**** Data for this exercise

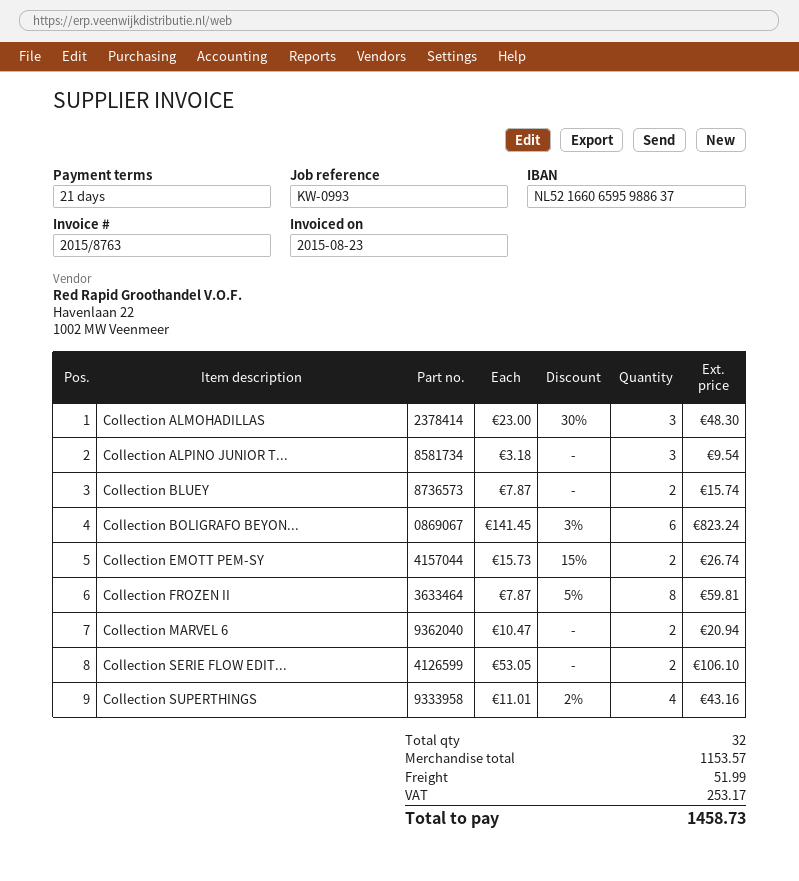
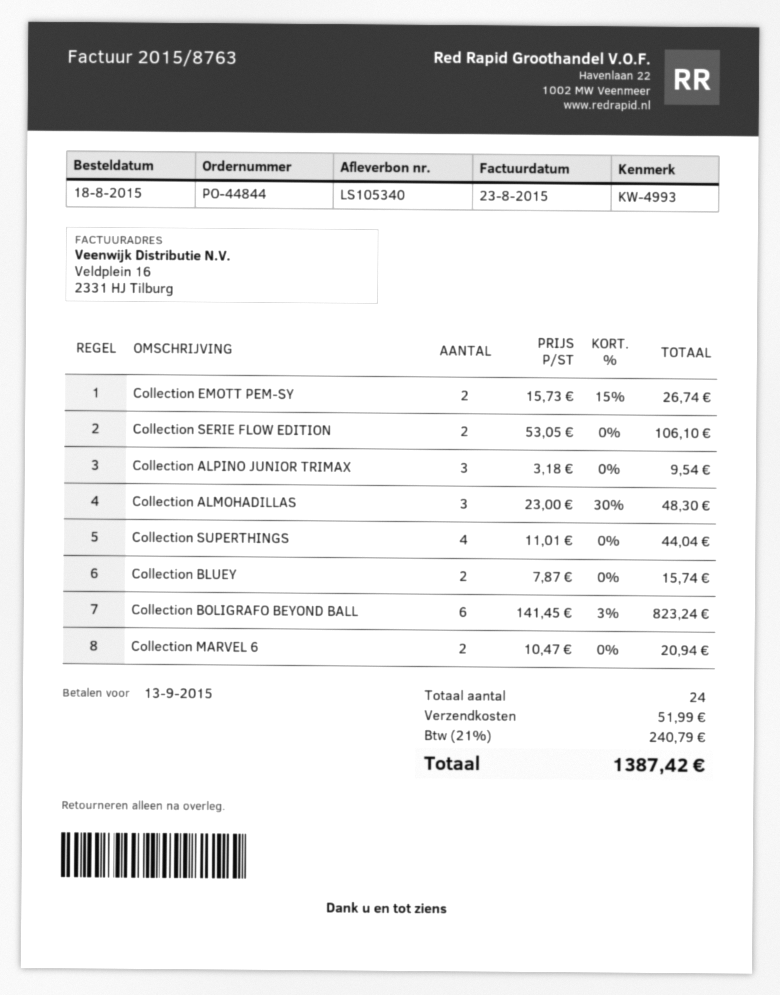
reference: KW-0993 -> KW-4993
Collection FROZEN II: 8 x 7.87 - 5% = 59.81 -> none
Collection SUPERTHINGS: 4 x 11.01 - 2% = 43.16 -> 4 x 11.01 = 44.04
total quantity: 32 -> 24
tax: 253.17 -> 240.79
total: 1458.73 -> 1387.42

********

Exercise brief:
In the records above, find each line holding "Collection" and copy it.

Written solution:
Collection FROZEN II: 8 x 7.87 - 5% = 59.81 -> none
Collection SUPERTHINGS: 4 x 11.01 - 2% = 43.16 -> 4 x 11.01 = 44.04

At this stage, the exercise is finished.